═══ Provided records
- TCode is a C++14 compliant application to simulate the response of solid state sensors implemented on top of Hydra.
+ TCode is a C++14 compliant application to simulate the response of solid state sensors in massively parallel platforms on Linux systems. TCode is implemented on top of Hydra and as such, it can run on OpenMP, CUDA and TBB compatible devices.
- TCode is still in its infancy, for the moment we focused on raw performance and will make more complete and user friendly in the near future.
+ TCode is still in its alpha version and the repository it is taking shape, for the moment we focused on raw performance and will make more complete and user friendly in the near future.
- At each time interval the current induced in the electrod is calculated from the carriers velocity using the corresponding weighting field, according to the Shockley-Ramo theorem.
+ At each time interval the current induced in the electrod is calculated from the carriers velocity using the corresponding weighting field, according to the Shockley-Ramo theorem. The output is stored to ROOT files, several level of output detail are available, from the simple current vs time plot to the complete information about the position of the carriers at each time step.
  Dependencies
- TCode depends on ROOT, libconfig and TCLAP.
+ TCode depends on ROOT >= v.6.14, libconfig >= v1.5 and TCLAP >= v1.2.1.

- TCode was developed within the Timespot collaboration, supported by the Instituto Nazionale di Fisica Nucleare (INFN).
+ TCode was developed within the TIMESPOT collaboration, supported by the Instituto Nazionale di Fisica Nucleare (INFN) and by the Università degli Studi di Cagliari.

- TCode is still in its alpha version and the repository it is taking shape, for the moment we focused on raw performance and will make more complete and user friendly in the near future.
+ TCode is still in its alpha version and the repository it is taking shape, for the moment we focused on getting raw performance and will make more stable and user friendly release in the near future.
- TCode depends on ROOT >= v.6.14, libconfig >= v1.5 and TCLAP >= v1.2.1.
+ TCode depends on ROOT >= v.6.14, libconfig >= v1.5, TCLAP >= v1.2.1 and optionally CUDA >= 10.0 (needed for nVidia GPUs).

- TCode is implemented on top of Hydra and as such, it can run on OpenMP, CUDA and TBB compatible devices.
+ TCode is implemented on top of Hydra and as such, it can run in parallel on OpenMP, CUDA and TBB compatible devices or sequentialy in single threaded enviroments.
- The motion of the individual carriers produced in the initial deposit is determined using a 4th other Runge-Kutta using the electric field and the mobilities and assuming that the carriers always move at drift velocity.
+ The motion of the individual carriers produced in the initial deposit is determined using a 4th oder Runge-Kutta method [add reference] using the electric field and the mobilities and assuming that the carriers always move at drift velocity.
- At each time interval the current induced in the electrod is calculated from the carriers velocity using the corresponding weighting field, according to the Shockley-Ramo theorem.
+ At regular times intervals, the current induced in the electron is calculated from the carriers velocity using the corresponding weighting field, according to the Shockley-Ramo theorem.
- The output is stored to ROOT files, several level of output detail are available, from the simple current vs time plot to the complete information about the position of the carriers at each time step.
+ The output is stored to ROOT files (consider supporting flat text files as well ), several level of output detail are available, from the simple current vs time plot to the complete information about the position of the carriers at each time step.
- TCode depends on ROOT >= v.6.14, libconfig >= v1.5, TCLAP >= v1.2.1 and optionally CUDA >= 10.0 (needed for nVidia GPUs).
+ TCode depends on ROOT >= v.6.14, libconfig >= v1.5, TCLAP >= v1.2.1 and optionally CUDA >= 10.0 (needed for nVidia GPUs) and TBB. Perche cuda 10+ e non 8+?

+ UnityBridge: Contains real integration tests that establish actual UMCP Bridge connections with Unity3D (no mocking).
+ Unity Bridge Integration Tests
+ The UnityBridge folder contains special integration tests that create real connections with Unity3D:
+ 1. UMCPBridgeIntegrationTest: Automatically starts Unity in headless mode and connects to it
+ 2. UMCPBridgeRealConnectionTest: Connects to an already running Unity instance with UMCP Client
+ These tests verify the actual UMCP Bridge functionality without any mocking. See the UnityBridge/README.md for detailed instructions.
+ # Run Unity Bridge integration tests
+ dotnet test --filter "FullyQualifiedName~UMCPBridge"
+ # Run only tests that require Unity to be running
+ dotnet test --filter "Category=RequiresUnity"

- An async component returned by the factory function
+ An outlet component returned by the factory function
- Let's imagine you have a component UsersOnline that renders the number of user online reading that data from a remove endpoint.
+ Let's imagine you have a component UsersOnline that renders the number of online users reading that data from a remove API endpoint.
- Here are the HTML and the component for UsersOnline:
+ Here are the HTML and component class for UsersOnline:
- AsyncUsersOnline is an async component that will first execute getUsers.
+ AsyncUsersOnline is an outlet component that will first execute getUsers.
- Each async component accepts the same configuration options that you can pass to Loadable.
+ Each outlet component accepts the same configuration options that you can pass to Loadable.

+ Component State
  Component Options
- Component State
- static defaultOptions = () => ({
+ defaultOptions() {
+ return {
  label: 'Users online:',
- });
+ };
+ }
══════
Exercise objective: From the data above, copy each line exactly.

The answer:
- TCode is a C++14 compliant application to simulate the response of solid state sensors implemented on top of Hydra.
+ TCode is a C++14 compliant application to simulate the response of solid state sensors in massively parallel platforms on Linux systems. TCode is implemented on top of Hydra and as such, it can run on OpenMP, CUDA and TBB compatible devices.
- TCode is still in its infancy, for the moment we focused on raw performance and will make more complete and user friendly in the near future.
+ TCode is still in its alpha version and the repository it is taking shape, for the moment we focused on raw performance and will make more complete and user friendly in the near future.
- At each time interval the current induced in the electrod is calculated from the carriers velocity using the corresponding weighting field, according to the Shockley-Ramo theorem.
+ At each time interval the current induced in the electrod is calculated from the carriers velocity using the corresponding weighting field, according to the Shockley-Ramo theorem. The output is stored to ROOT files, several level of output detail are available, from the simple current vs time plot to the complete information about the position of the carriers at each time step.
  Dependencies
- TCode depends on ROOT, libconfig and TCLAP.
+ TCode depends on ROOT >= v.6.14, libconfig >= v1.5 and TCLAP >= v1.2.1.

- TCode was developed within the Timespot collaboration, supported by the Instituto Nazionale di Fisica Nucleare (INFN).
+ TCode was developed within the TIMESPOT collaboration, supported by the Instituto Nazionale di Fisica Nucleare (INFN) and by the Università degli Studi di Cagliari.

- TCode is still in its alpha version and the repository it is taking shape, for the moment we focused on raw performance and will make more complete and user friendly in the near future.
+ TCode is still in its alpha version and the repository it is taking shape, for the moment we focused on getting raw performance and will make more stable and user friendly release in the near future.
- TCode depends on ROOT >= v.6.14, libconfig >= v1.5 and TCLAP >= v1.2.1.
+ TCode depends on ROOT >= v.6.14, libconfig >= v1.5, TCLAP >= v1.2.1 and optionally CUDA >= 10.0 (needed for nVidia GPUs).

- TCode is implemented on top of Hydra and as such, it can run on OpenMP, CUDA and TBB compatible devices.
+ TCode is implemented on top of Hydra and as such, it can run in parallel on OpenMP, CUDA and TBB compatible devices or sequentialy in single threaded enviroments.
- The motion of the individual carriers produced in the initial deposit is determined using a 4th other Runge-Kutta using the electric field and the mobilities and assuming that the carriers always move at drift velocity.
+ The motion of the individual carriers produced in the initial deposit is determined using a 4th oder Runge-Kutta method [add reference] using the electric field and the mobilities and assuming that the carriers always move at drift velocity.
- At each time interval the current induced in the electrod is calculated from the carriers velocity using the corresponding weighting field, according to the Shockley-Ramo theorem.
+ At regular times intervals, the current induced in the electron is calculated from the carriers velocity using the corresponding weighting field, according to the Shockley-Ramo theorem.
- The output is stored to ROOT files, several level of output detail are available, from the simple current vs time plot to the complete information about the position of the carriers at each time step.
+ The output is stored to ROOT files (consider supporting flat text files as well ), several level of output detail are available, from the simple current vs time plot to the complete information about the position of the carriers at each time step.
- TCode depends on ROOT >= v.6.14, libconfig >= v1.5, TCLAP >= v1.2.1 and optionally CUDA >= 10.0 (needed for nVidia GPUs).
+ TCode depends on ROOT >= v.6.14, libconfig >= v1.5, TCLAP >= v1.2.1 and optionally CUDA >= 10.0 (needed for nVidia GPUs) and TBB. Perche cuda 10+ e non 8+?

+ UnityBridge: Contains real integration tests that establish actual UMCP Bridge connections with Unity3D (no mocking).
+ Unity Bridge Integration Tests
+ The UnityBridge folder contains special integration tests that create real connections with Unity3D:
+ 1. UMCPBridgeIntegrationTest: Automatically starts Unity in headless mode and connects to it
+ 2. UMCPBridgeRealConnectionTest: Connects to an already running Unity instance with UMCP Client
+ These tests verify the actual UMCP Bridge functionality without any mocking. See the UnityBridge/README.md for detailed instructions.
+ # Run Unity Bridge integration tests
+ dotnet test --filter "FullyQualifiedName~UMCPBridge"
+ # Run only tests that require Unity to be running
+ dotnet test --filter "Category=RequiresUnity"

- An async component returned by the factory function
+ An outlet component returned by the factory function
- Let's imagine you have a component UsersOnline that renders the number of user online reading that data from a remove endpoint.
+ Let's imagine you have a component UsersOnline that renders the number of online users reading that data from a remove API endpoint.
- Here are the HTML and the component for UsersOnline:
+ Here are the HTML and component class for UsersOnline:
- AsyncUsersOnline is an async component that will first execute getUsers.
+ AsyncUsersOnline is an outlet component that will first execute getUsers.
- Each async component accepts the same configuration options that you can pass to Loadable.
+ Each outlet component accepts the same configuration options that you can pass to Loadable.

+ Component State
  Component Options
- Component State
- static defaultOptions = () => ({
+ defaultOptions() {
+ return {
  label: 'Users online:',
- });
+ };
+ }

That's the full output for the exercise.